The dry autumn leaves crackled and snapped underfoot as the dwarven boy followed in his father’s’ footsteps. The air was crisp and cool, warmed by the afternoon sun but cold enough that he could see his breath mist in front of him. His father was clad in furs, speaking in hushed tones, his words odd and half-formed to the lad’s ears. He heard a cawing, and in a flapping of wings a great black raven settled on his father’s shoulder. His father didn’t slow his pace, merely knuckled the bird softly against its breast and continued murmuring words the boy couldn’t hear.
His father walked, and he followed.
He had never been this deep into the forest before. The trees soared above him, their branches weaving a dark canopy high above that made the light seem dim and foggy. There was no sound this far into the forest. It was an unhealthy silence; an oppressive silence. No birds called, no squirrels chattered. Stillness was the law here. The boy looked ahead and saw his father waiting for him in a clearing that had appeared as if by magic. One step and he was right next to him, the trees silently standing guard in a ring around them, strong sentinels that protected him from harm with the warm heft of their limbs.
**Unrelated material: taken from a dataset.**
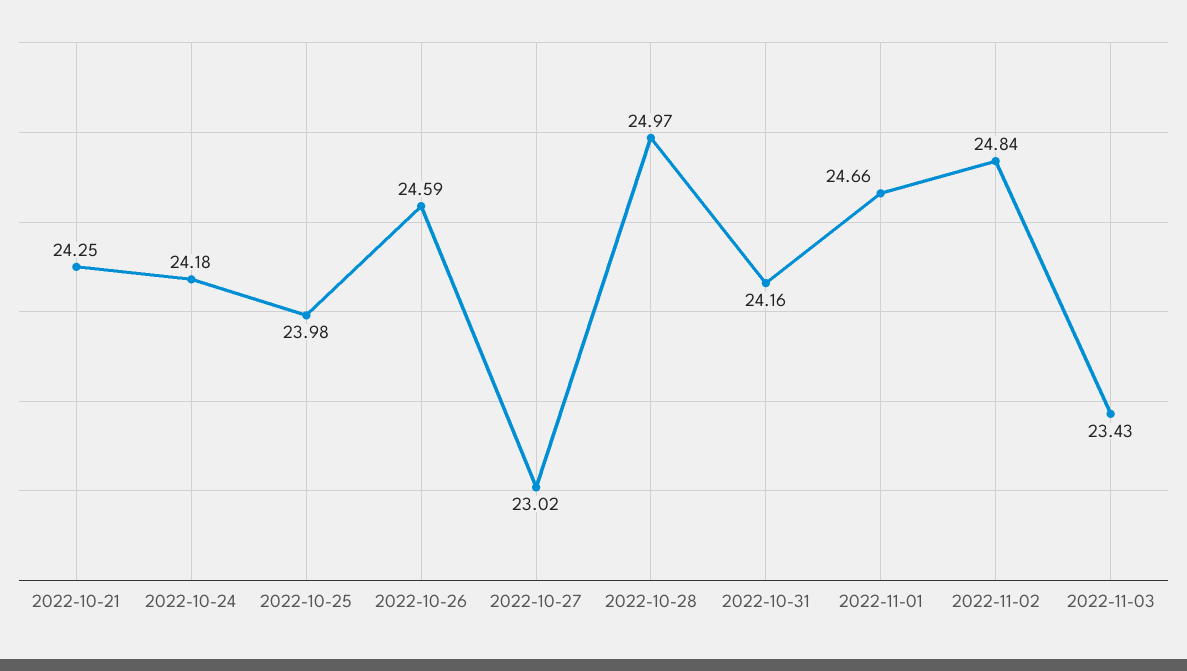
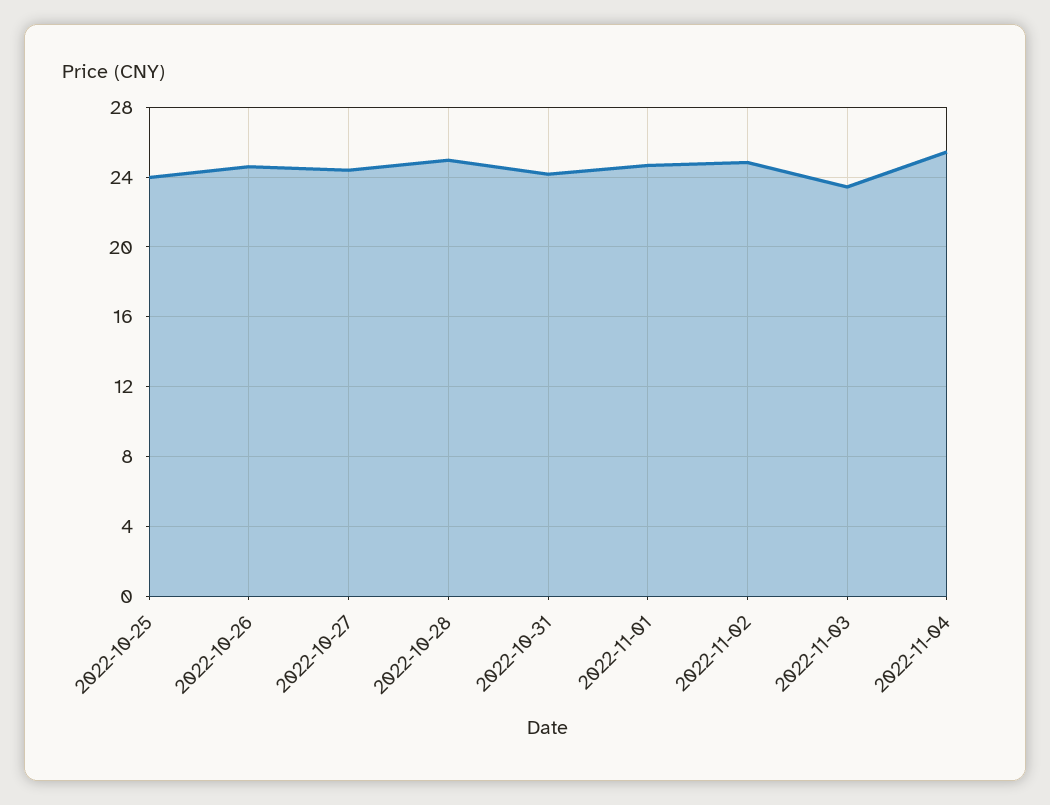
2022-10-21: 24.25 -> none
2022-10-24: 24.18 -> none
2022-10-27: 23.02 -> 24.5
2022-11-04: none -> 25.5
“It’s almost time.” His father said quietly. The raven cawed and flapped its great wings.
It turned its head to the boy and when it spoke it spoke with his father’s voice.
“Are you ready?” The bird’s eyes were black and cold.
The boy felt fear rise slow and cold in his stomach; he sniffled and reached for his father’s hand. The older dwarf brushed the boy’s hand away coldly and the raven repeated itself.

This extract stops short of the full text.